The North Face is reporting that its e-commerce site suffered a “credential stuffing attack” during summer 2022.
In a notification sent to customers who may have had information exposed in the attack, The North Face said that on Aug. 11, 2022, it detected unusual activity on its corporate e-commerce website.
Following an investigation, the company concluded that attackers launched a credential stuffing attack against its site between July 26 and Aug. 19, 2022. A “credential stuffing attack” is a type of cybersecurity attack where the attacker uses account authentication credentials, such as email addresses/usernames and passwords, often obtained from another source, such as a breach of another company, to gain unauthorized access to accounts.
Based on its investigation, The North Face said it believes that the attackers obtained email addresses and passwords of some customers, and may have also accessed the information stored on customer accounts, such as customer first and last name, date of birth, billing and shipping address(es), telephone number, unique The North Face customer ID number, gender, the date an account was created, reward member records, products that have been purchased on the site, customer preferences.
According to The North Face, payment card (credit, debit, or stored value card) information was not compromised in the attack, due to its tokenization of payment card details. Once it became aware of the attack, the company said it took steps including disabling passwords and erasing payment card tokens from accounts that were accessed during the attack timeframe.

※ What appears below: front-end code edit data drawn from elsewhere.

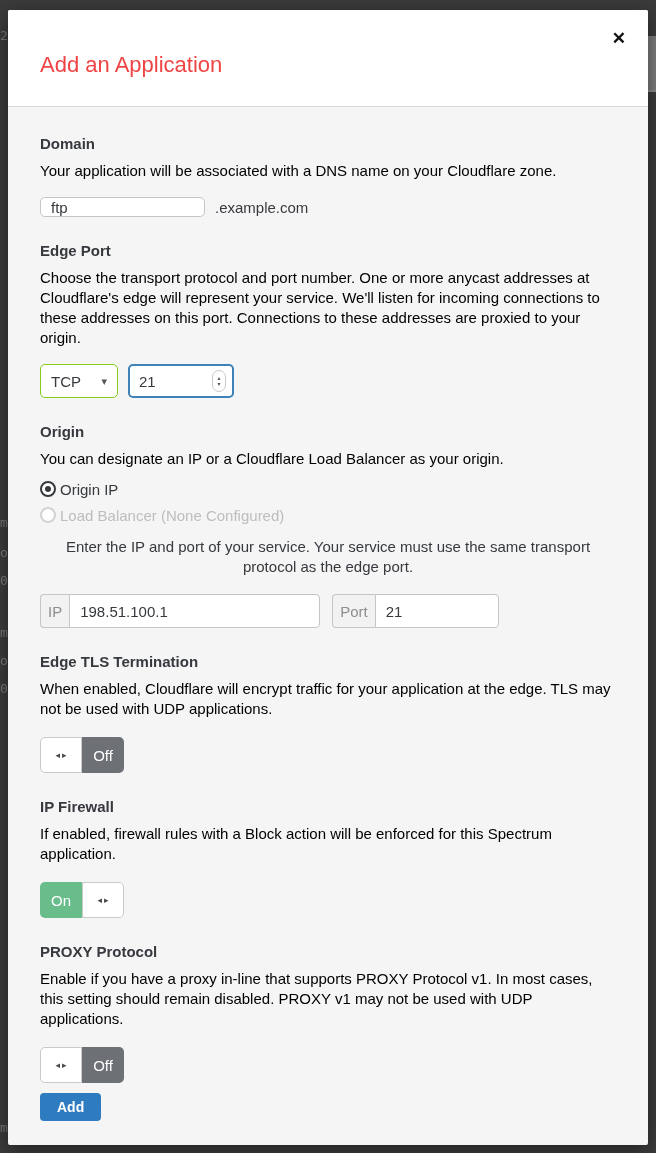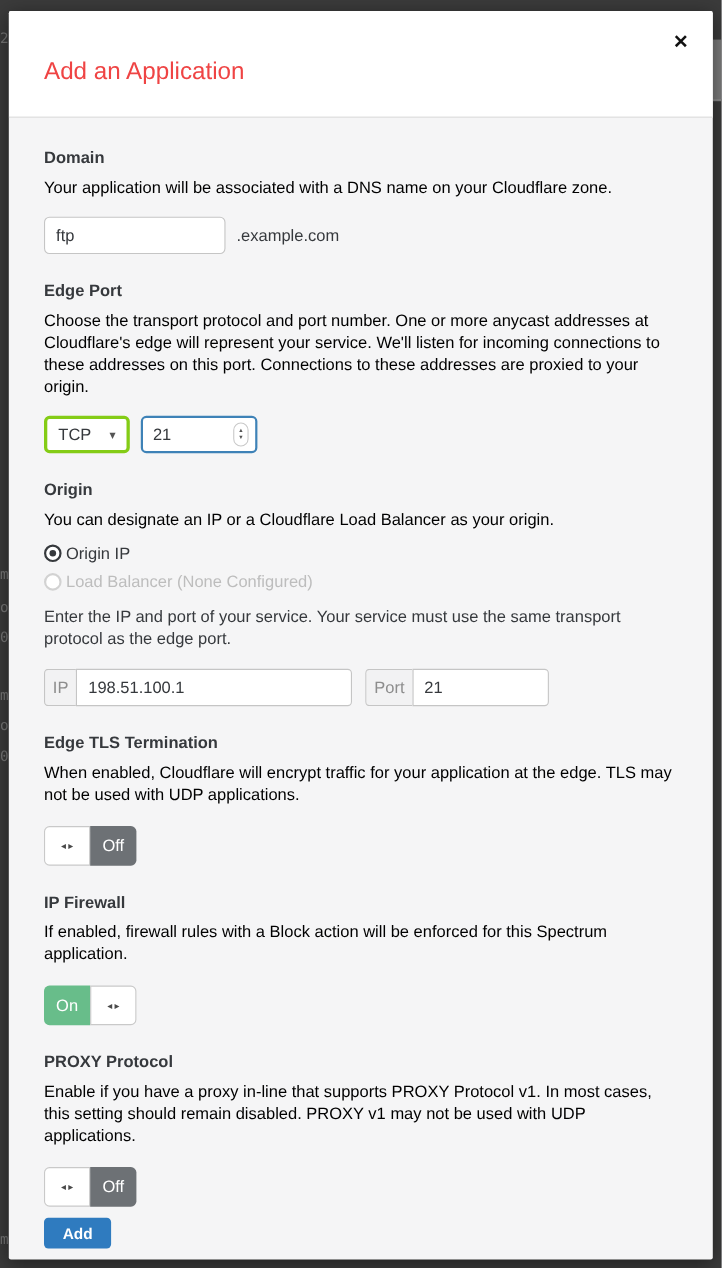--- a/index.html
+++ b/index.html
@@ -63,7 +63,7 @@
 
   
   .text-input {
-    height:34px; background:#fff;
+    height:20px; background:#fff;
     border:1px solid #c5c5c5; border-radius:5px;
     font-family:"Liberation Sans", sans-serif;
     font-size:15px; color:#36393d; padding:0 10px;

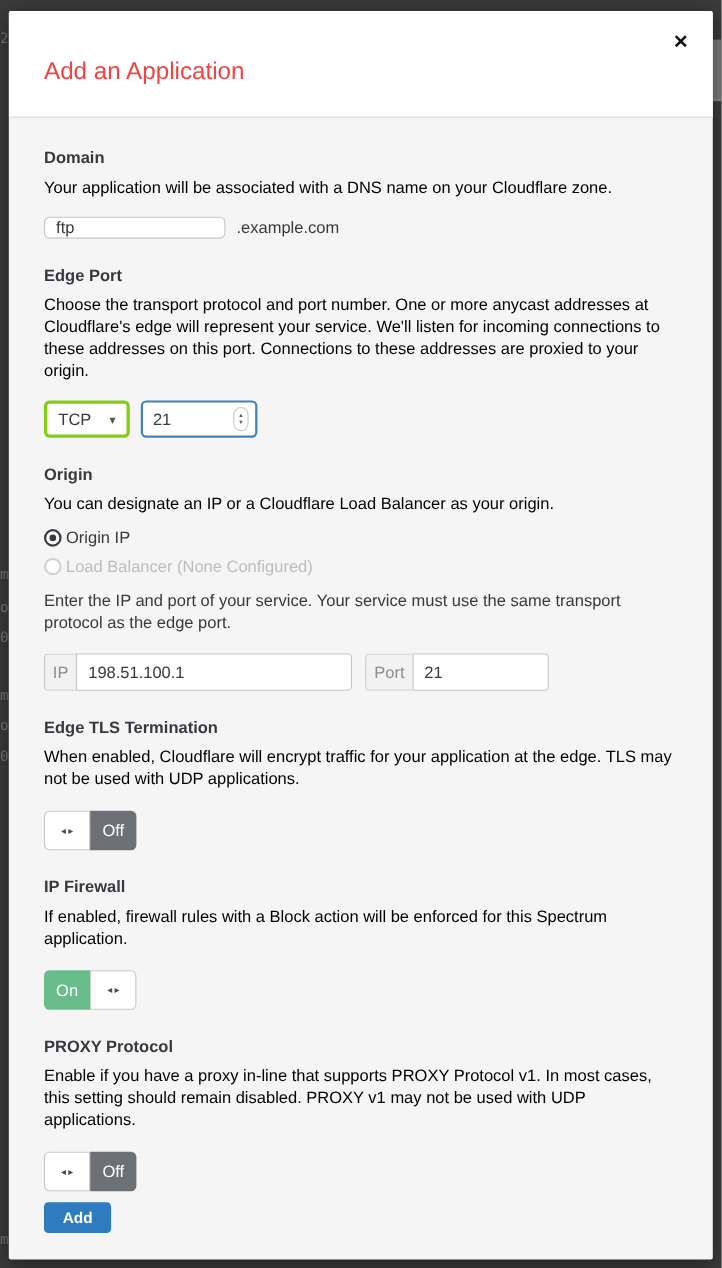--- a/index.html
+++ b/index.html
@@ -76,7 +76,7 @@
   .edgeport-row { margin-top:16px; display:flex; gap:10px; }
   .select-box {
     width:78px; height:34px; background:#fff;
-    border:3px solid #84cc16; border-radius:5px;
+    border:1px solid #84cc16; border-radius:5px;
     display:flex; align-items:center; justify-content:space-between;
     padding:0 10px; font-size:15px; cursor:pointer;
   }

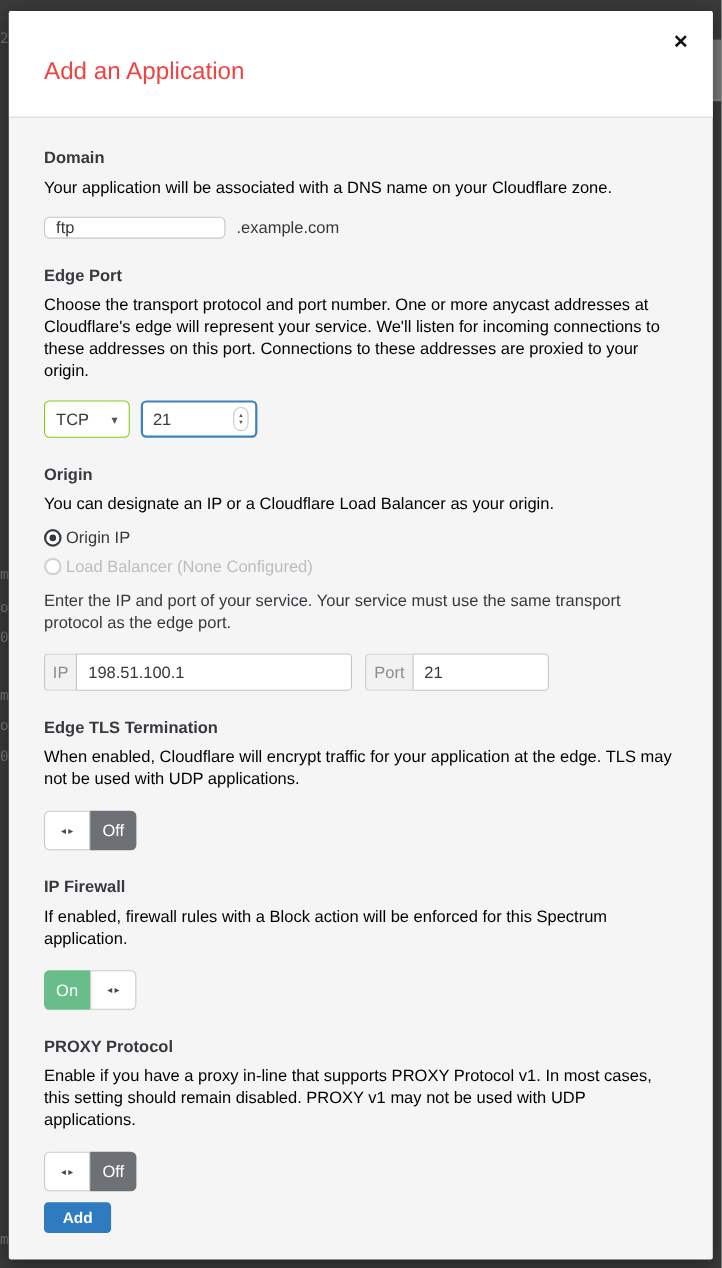--- a/index.html
+++ b/index.html
@@ -109,7 +109,7 @@
   .radio-circle.disabled { border-color:#d2d2d2; }
   .radio-label { color:#36393d; }
   .radio-label.disabled { color:#bdbdbd; }
-  p.instructions { font-size:15px; line-height:20px; color:#36393d; margin-top:13px; max-width:576px; }
+  p.instructions { font-size:15px; line-height:20px; color:#36393d; margin-top:13px; max-width:576px;text-align:center; }
 
   .ip-row { margin-top:17px; display:flex; gap:12px; }
   .input-group { display:flex; height:34px; }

In comments submitted to Chain Store Age, Uriel Maimon, VP of emerging products at HUMAN, said that credential stuffing attacks are the new frontier of cybersecurity
“We should expect that the credentials stolen from The North Face will soon be tested on other apps that we use to power our daily lives,” said Maimon. “Once cybercriminals have access to accounts, they can purchase goods, cash in loyalty points, sell the credentials on the dark web, or even take out lines of credit. Malicious login attempts out of total logins trended upwards during 2021, reaching a staggering 93.8% of all login attempts in August, which was an 8% increase on the 2020 peak.
“Attackers have gained access to these users’ accounts not through any failure on the part of the website owner, but rather due to the natural human tendency to reuse username/passwords across multiple sites,” said Maimon. “And yet despite that fact, organizations have a legal and ethical obligation to safeguard the personal and financial information of their users. This underscores the change in paradigm wherein website owners need to not just protect their sites from standard cyberattacks, but also safeguard the information they hold on behalf of users. They can achieve this by tracking behavioristic and forensics signals of users logging in order to differentiate between real users and attackers.”

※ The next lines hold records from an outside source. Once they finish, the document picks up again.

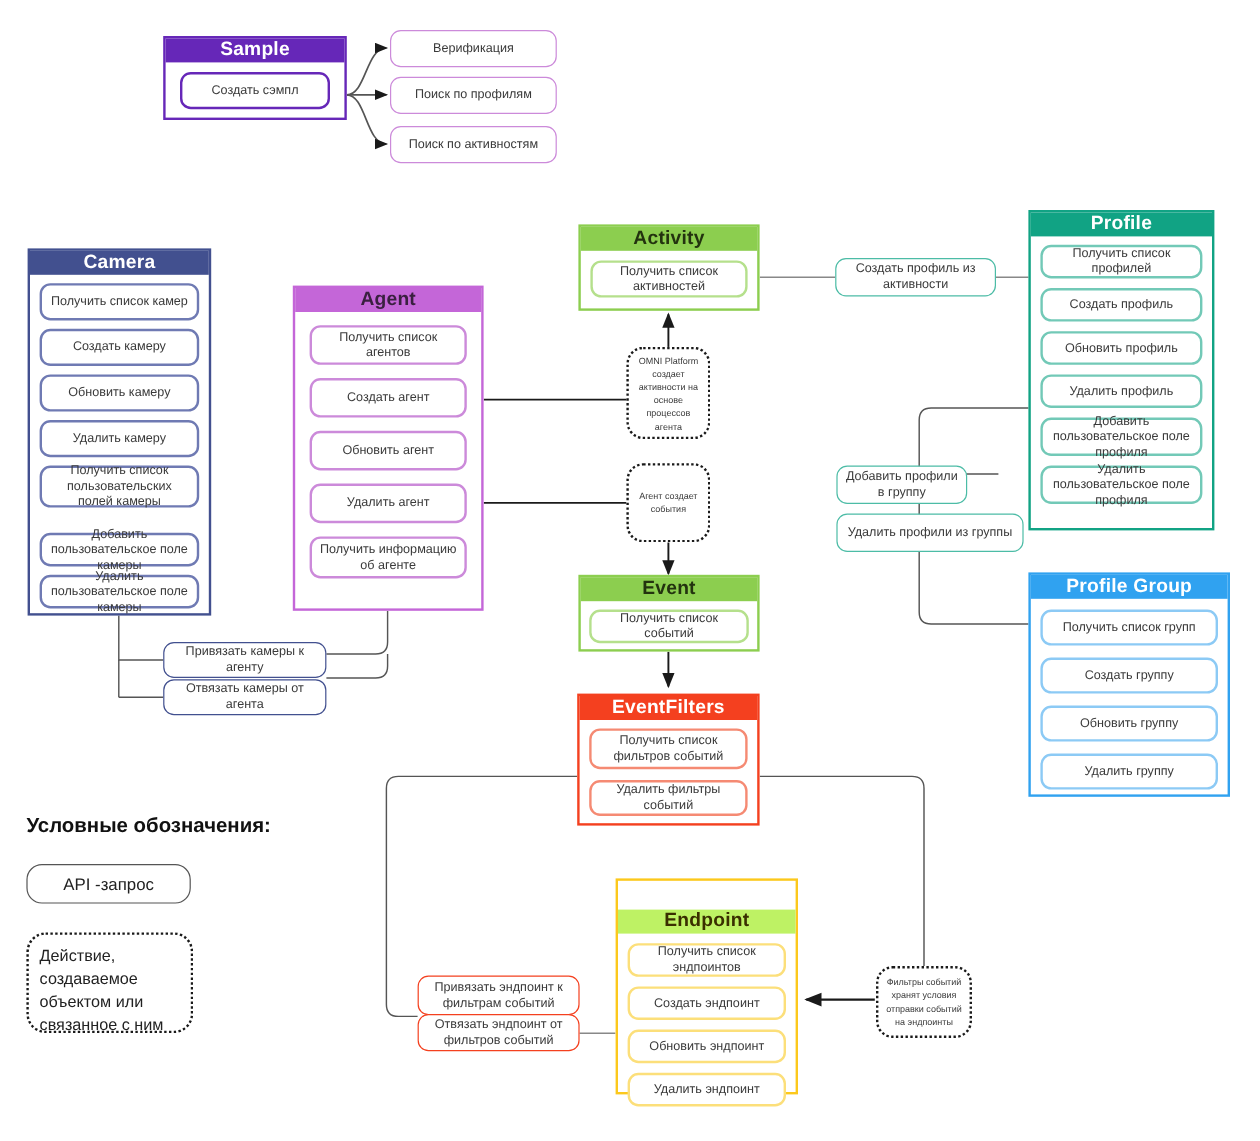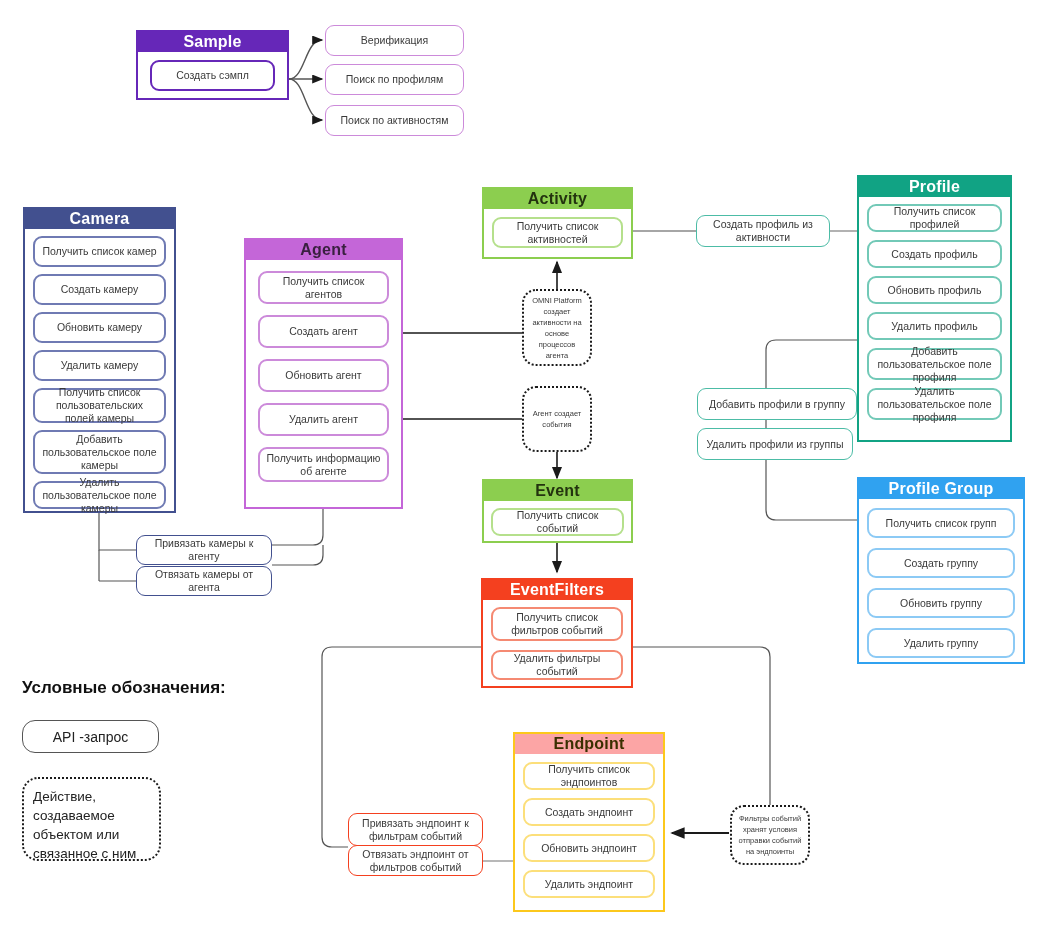--- a/index.html
+++ b/index.html
@@ -274,7 +274,7 @@
   </div>
 
   <div class="free-node" style="left:696px; top:215px; width:134px; height:32px; border-color:#4cbca6;">Создать профиль из активности</div>
-  <div class="free-node" style="left:697px; top:388px; width:160px; height:32px; border-color:#4cbca6;">Добавить профили в группу</div>
+  <div class="free-node" style="left:697px; top:388px; width:109px; height:32px; border-color:#4cbca6;">Добавить профили в группу</div>
   <div class="free-node" style="left:697px; top:428px; width:156px; height:32px; border-color:#4cbca6;">Удалить профили из группы</div>
 
   <div class="group-box" style="left:857px; top:477px; width:168px; height:187px; border-color:#30a2f0;">

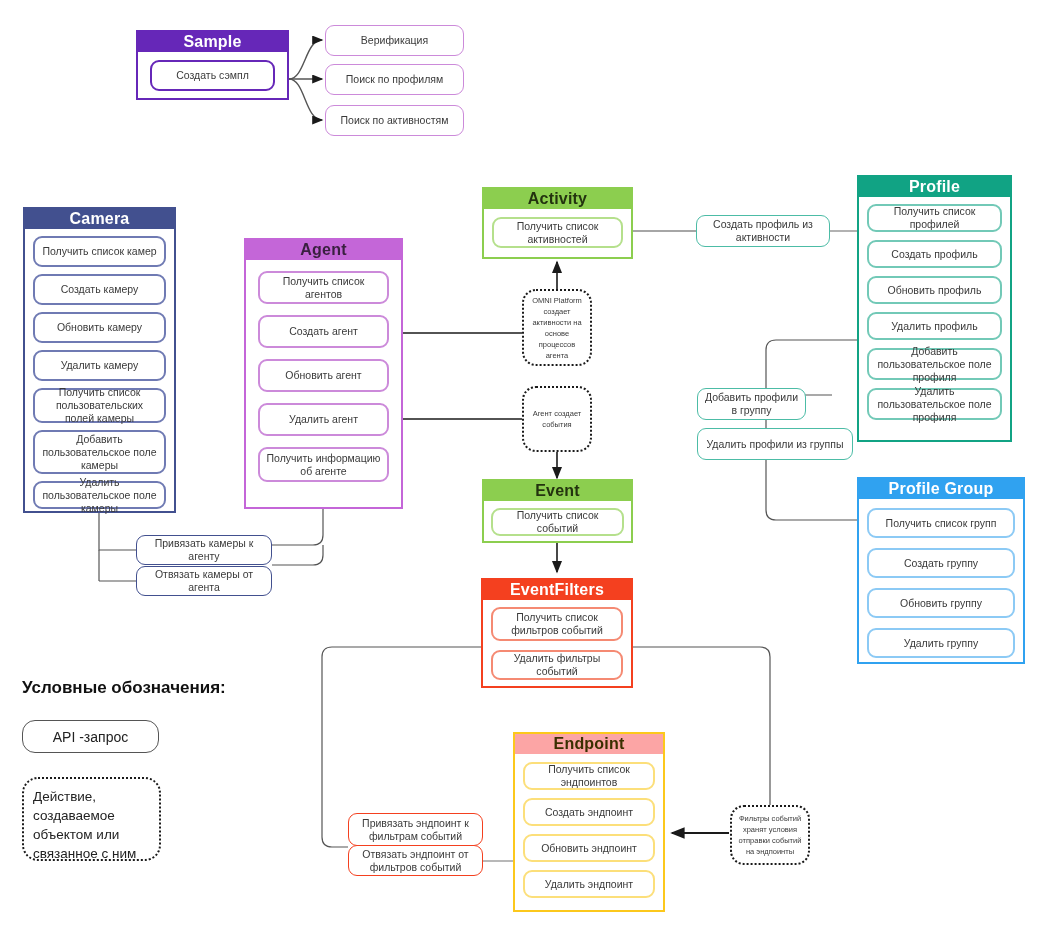--- a/index.html
+++ b/index.html
@@ -203,7 +203,7 @@
       <div class="api-node" style="border-color:#6f7ab3; height:31px;">Обновить камеру</div>
       <div class="api-node" style="border-color:#6f7ab3; height:31px;">Удалить камеру</div>
       <div class="api-node" style="border-color:#6f7ab3; height:35px;">Получить список пользовательских полей камеры</div>
-      <div class="api-node" style="border-color:#6f7ab3; height:44px;">Добавить пользовательское поле камеры</div>
+      <div class="api-node" style="border-color:#6f7ab3; height:28px;margin-top:14px;">Добавить пользовательское поле камеры</div>
       <div class="api-node" style="border-color:#6f7ab3; height:28px;">Удалить пользовательское поле камеры</div>
     </div>
   </div>

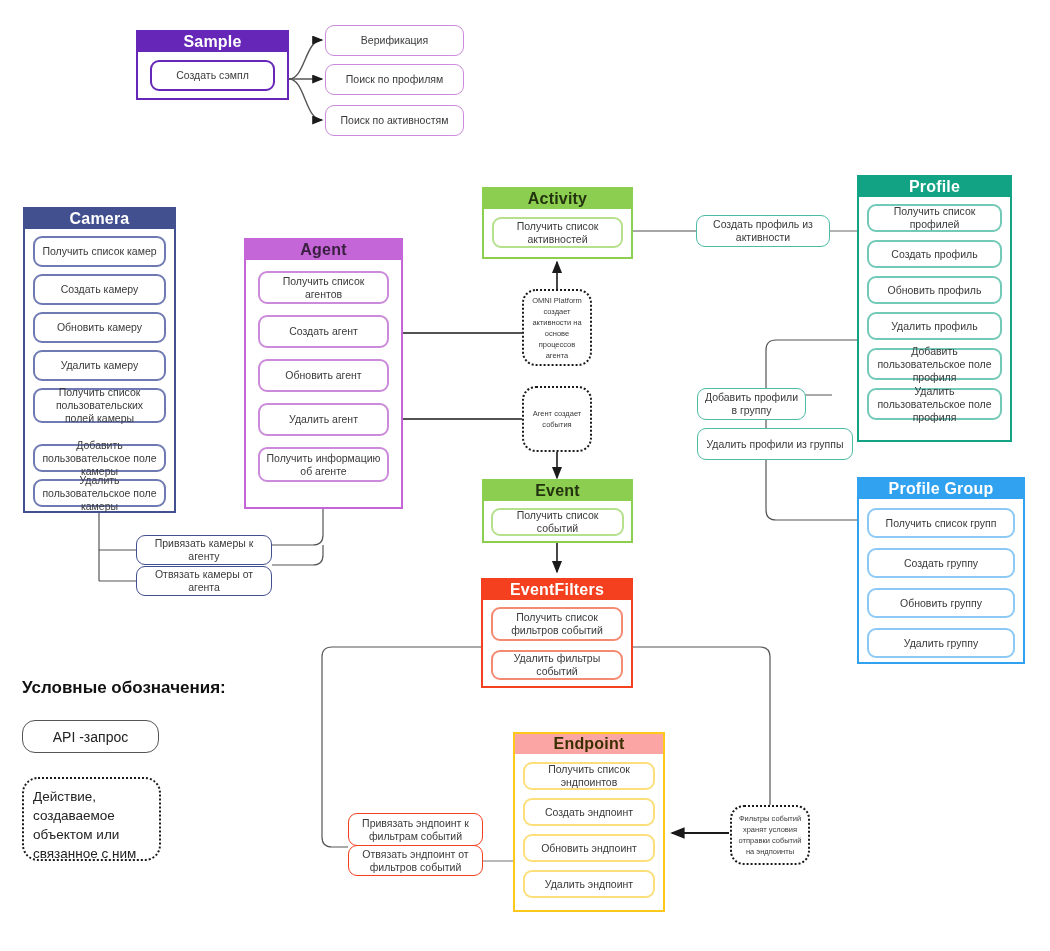--- a/index.html
+++ b/index.html
@@ -249,7 +249,7 @@
   </div>
 
   <div class="group-box" style="left:513px; top:732px; width:152px; height:180px; border-color:#fcc81c;">
-    <div class="group-header" style="background:#fca5a5; color:#3a2f00;">Endpoint</div>
+    <div class="group-header" style="background:#bef264; color:#3a2f00;margin-top:24px;">Endpoint</div>
     <div class="group-body" style="padding:8px; gap:8px;">
       <div class="api-node" style="border-color:#fcdf7a; height:28px;">Получить список эндпоинтов</div>
       <div class="api-node" style="border-color:#fcdf7a; height:28px;">Создать эндпоинт</div>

Kroll: Online fraud poses serious threat
According to the recent Global Fraud and Risk Report from security company Kroll, 82% of over 1,300 surveyed senior decision-makers for risk strategy said their organizations had been significantly impacted by fraud and illicit activity. Looking specifically at retail, wholesale and distribution respondents, the survey found that 81% had been significantly impacted by serious misconduct and 69% had conducted an internal investigation in the last three years.